## DATA PROVIDED
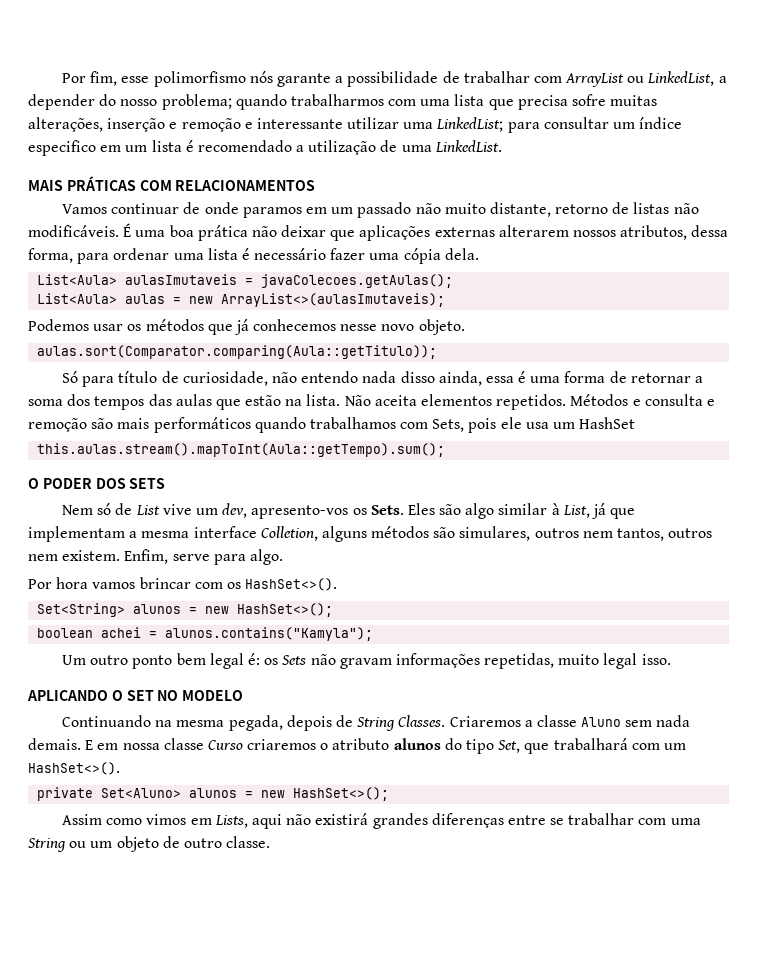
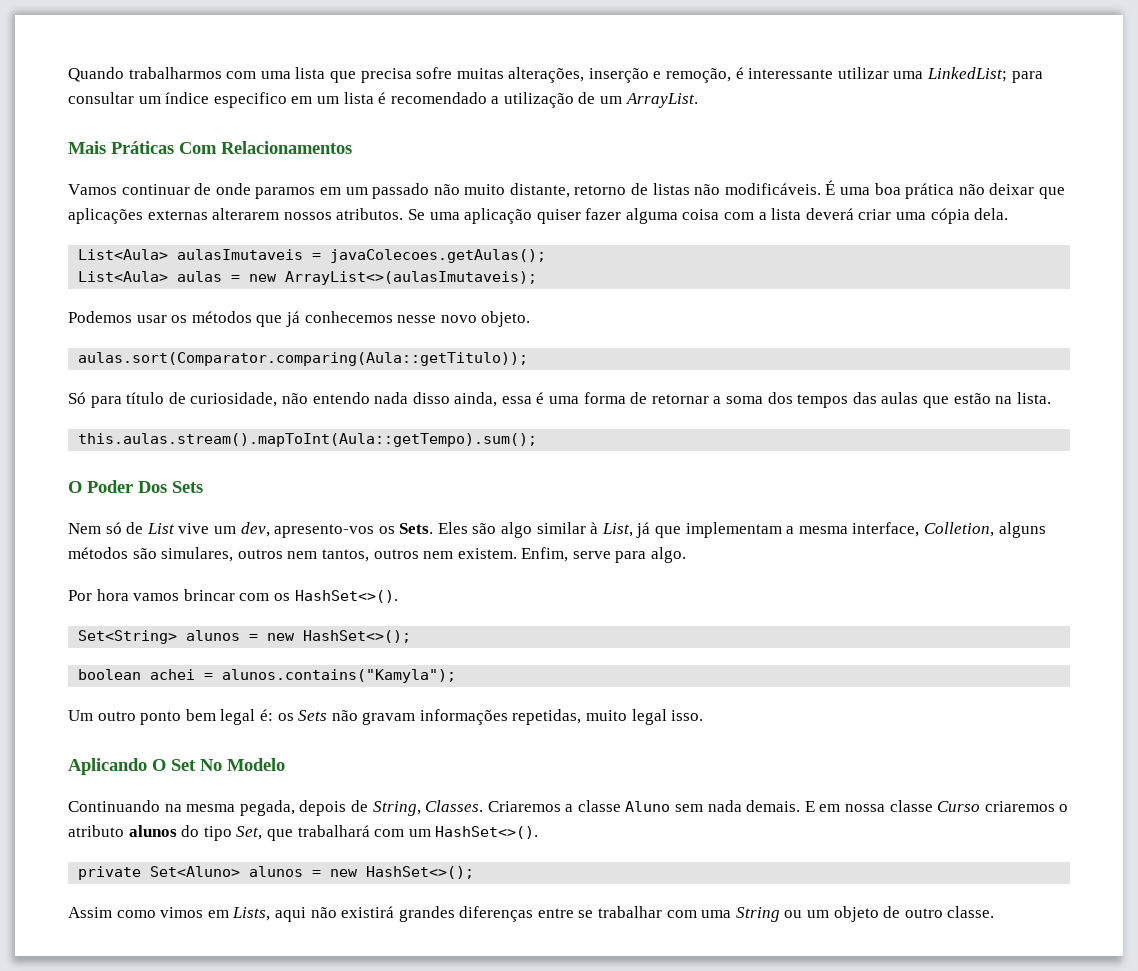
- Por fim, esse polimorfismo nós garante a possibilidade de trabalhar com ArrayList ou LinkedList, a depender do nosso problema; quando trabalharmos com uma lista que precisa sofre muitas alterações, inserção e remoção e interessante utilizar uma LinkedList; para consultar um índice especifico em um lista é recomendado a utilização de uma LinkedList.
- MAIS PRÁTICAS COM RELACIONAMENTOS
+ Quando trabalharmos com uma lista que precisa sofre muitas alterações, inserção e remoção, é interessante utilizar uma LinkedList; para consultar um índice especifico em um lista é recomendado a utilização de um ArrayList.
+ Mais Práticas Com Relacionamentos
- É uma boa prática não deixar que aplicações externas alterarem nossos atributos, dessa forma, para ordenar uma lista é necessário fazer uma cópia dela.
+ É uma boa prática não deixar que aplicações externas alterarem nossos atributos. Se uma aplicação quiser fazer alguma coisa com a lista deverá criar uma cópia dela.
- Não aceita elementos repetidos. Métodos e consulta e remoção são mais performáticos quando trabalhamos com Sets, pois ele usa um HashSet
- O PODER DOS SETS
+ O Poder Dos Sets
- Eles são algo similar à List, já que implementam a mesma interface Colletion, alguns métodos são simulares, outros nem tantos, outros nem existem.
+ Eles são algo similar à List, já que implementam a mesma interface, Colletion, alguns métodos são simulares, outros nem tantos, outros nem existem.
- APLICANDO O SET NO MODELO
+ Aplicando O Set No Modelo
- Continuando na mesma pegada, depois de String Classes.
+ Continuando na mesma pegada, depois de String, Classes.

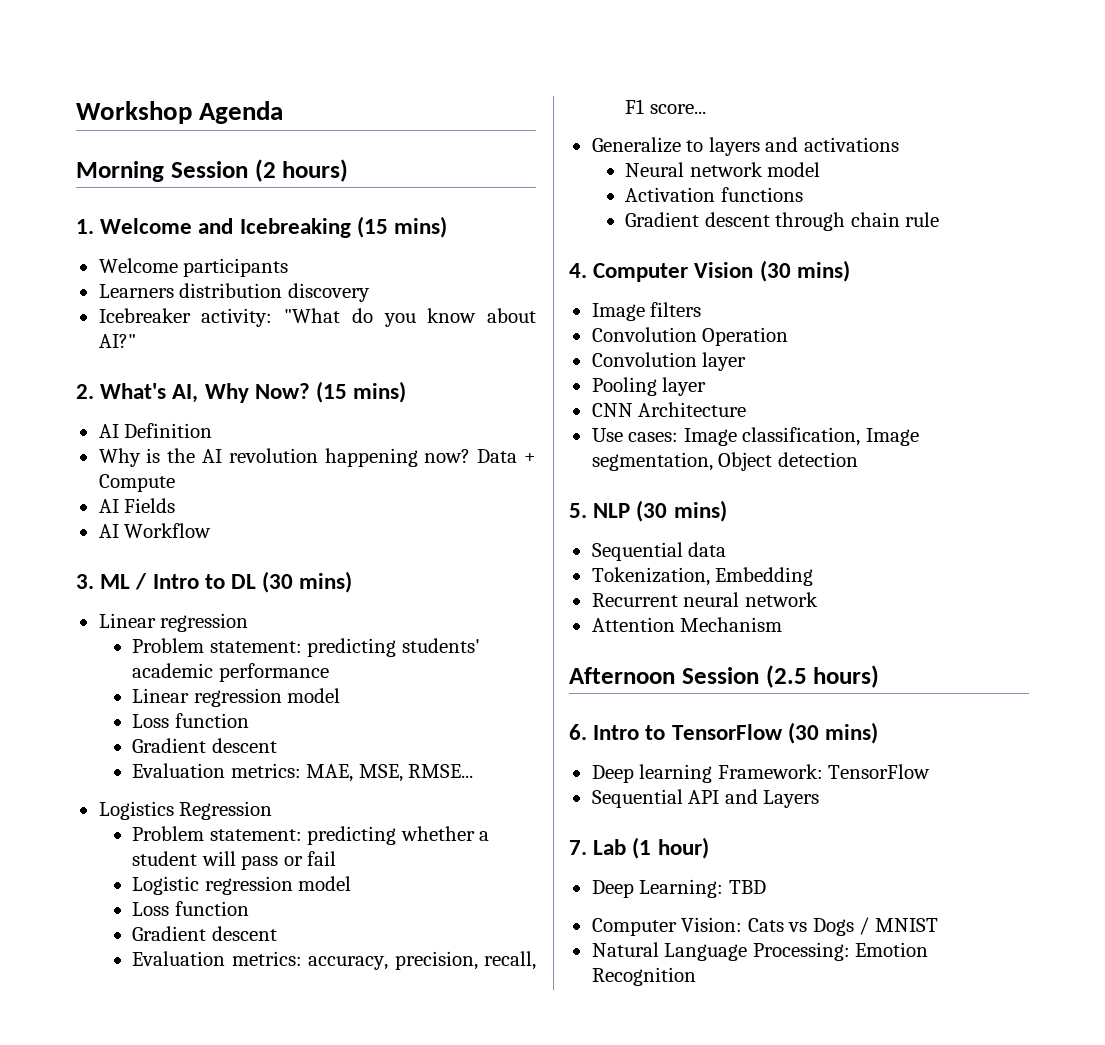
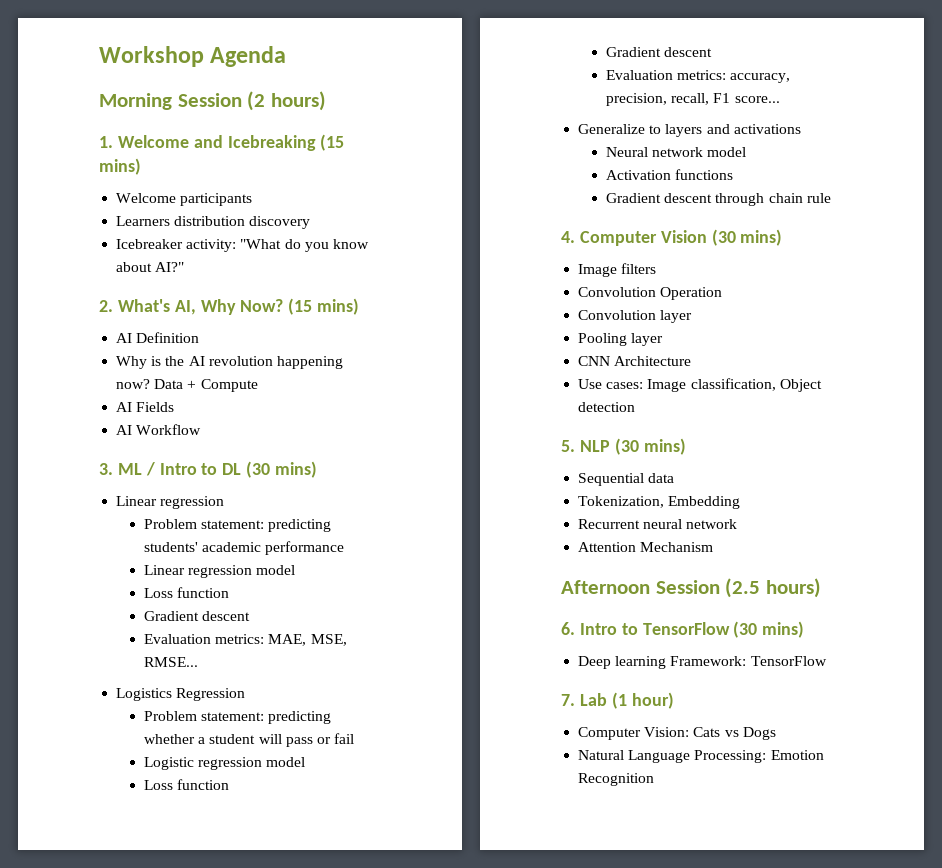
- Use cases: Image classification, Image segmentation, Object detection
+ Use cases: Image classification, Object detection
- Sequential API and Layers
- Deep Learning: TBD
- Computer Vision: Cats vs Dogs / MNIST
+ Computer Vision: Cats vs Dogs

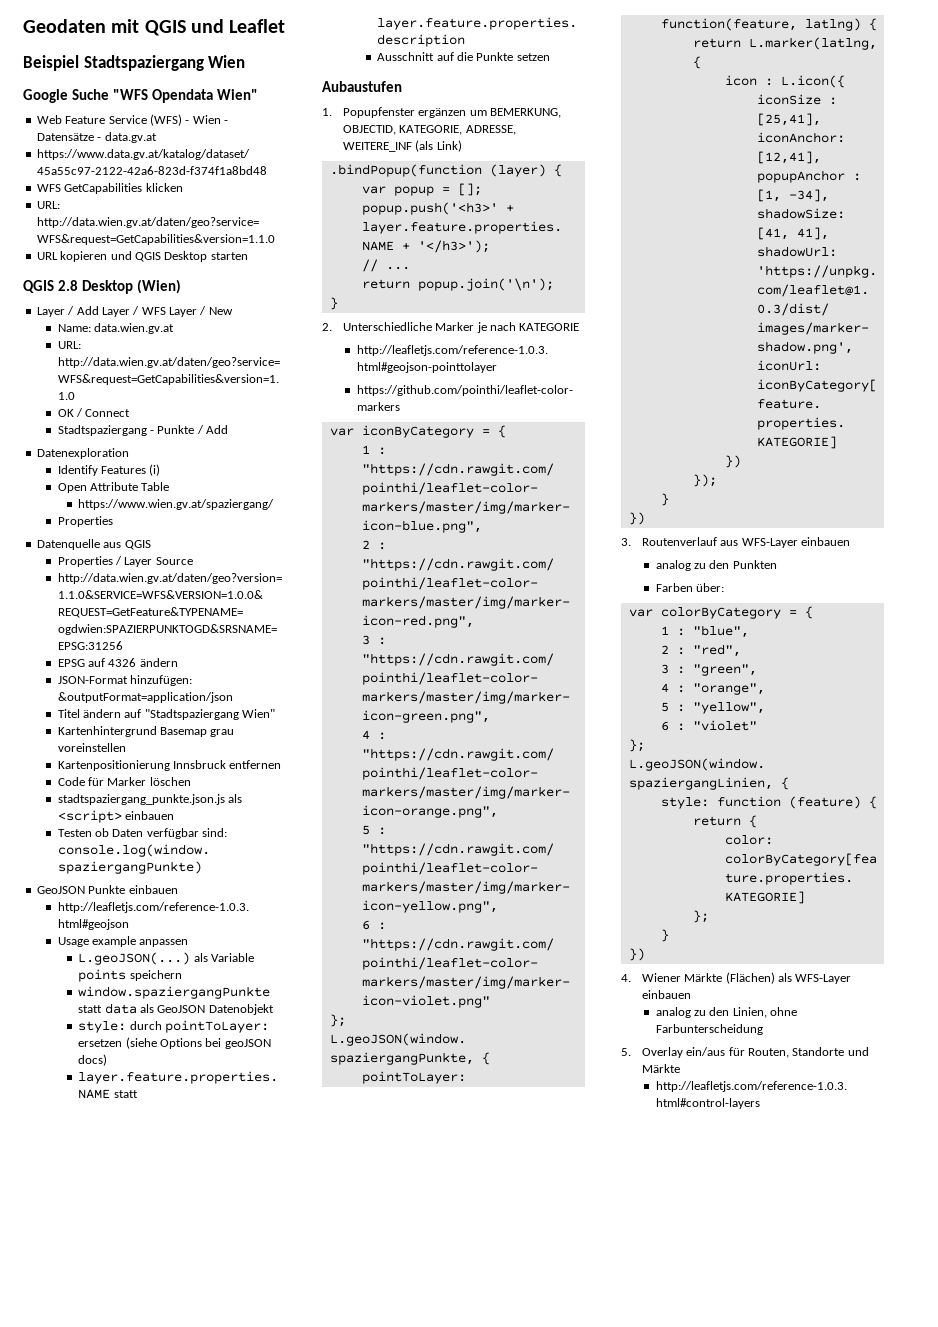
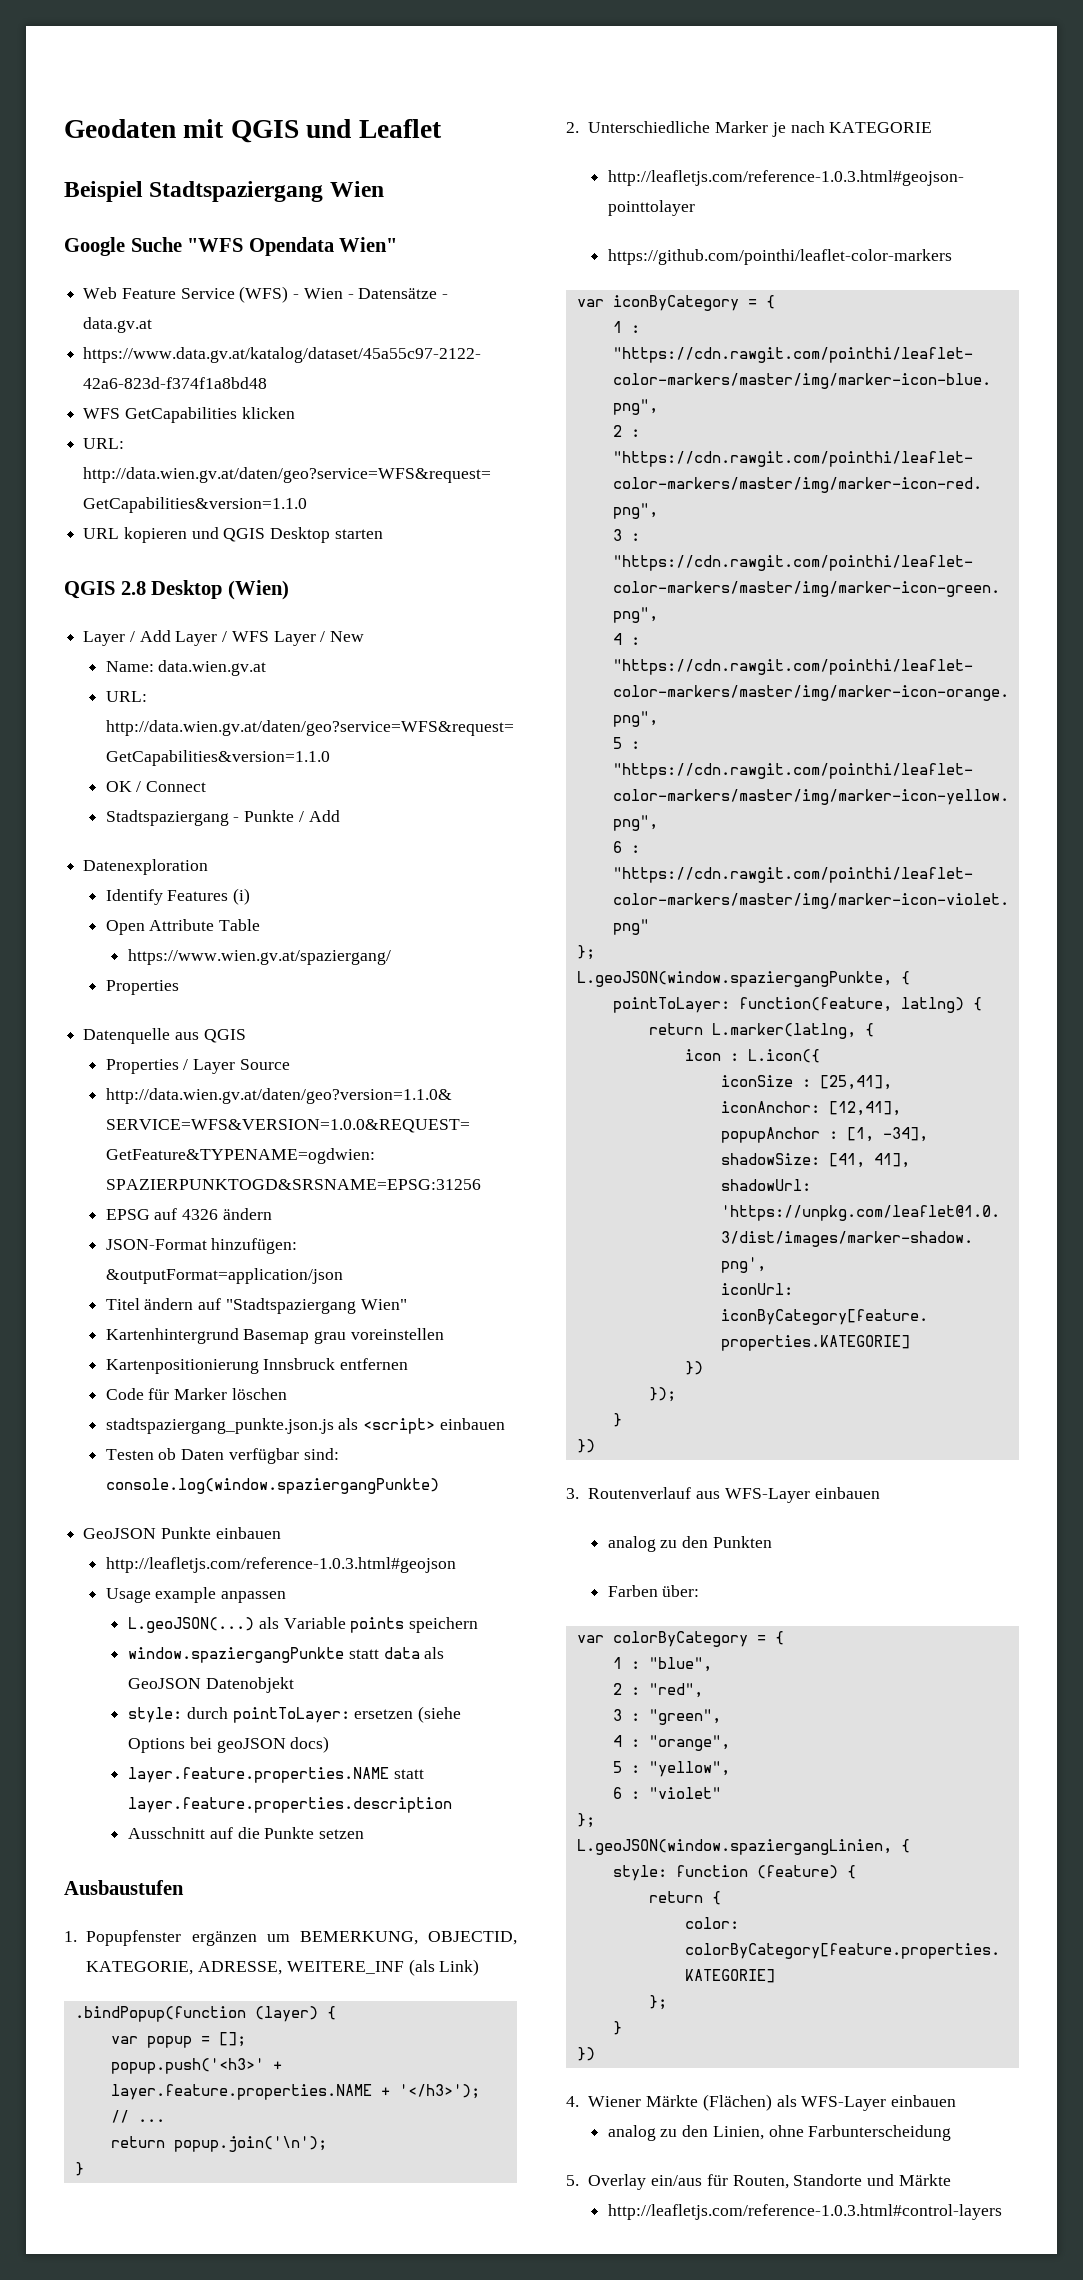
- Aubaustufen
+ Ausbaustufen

## PROBLEM STATEMENT
Starting with the line that holds "- Não aceita", transcribe exactly each line through the last one of the material above, and nothing else. Do not include pictures.

## ANSWER FOR THE TASK
- Não aceita elementos repetidos. Métodos e consulta e remoção são mais performáticos quando trabalhamos com Sets, pois ele usa um HashSet
- O PODER DOS SETS
+ O Poder Dos Sets
- Eles são algo similar à List, já que implementam a mesma interface Colletion, alguns métodos são simulares, outros nem tantos, outros nem existem.
+ Eles são algo similar à List, já que implementam a mesma interface, Colletion, alguns métodos são simulares, outros nem tantos, outros nem existem.
- APLICANDO O SET NO MODELO
+ Aplicando O Set No Modelo
- Continuando na mesma pegada, depois de String Classes.
+ Continuando na mesma pegada, depois de String, Classes.

- Use cases: Image classification, Image segmentation, Object detection
+ Use cases: Image classification, Object detection
- Sequential API and Layers
- Deep Learning: TBD
- Computer Vision: Cats vs Dogs / MNIST
+ Computer Vision: Cats vs Dogs

- Aubaustufen
+ Ausbaustufen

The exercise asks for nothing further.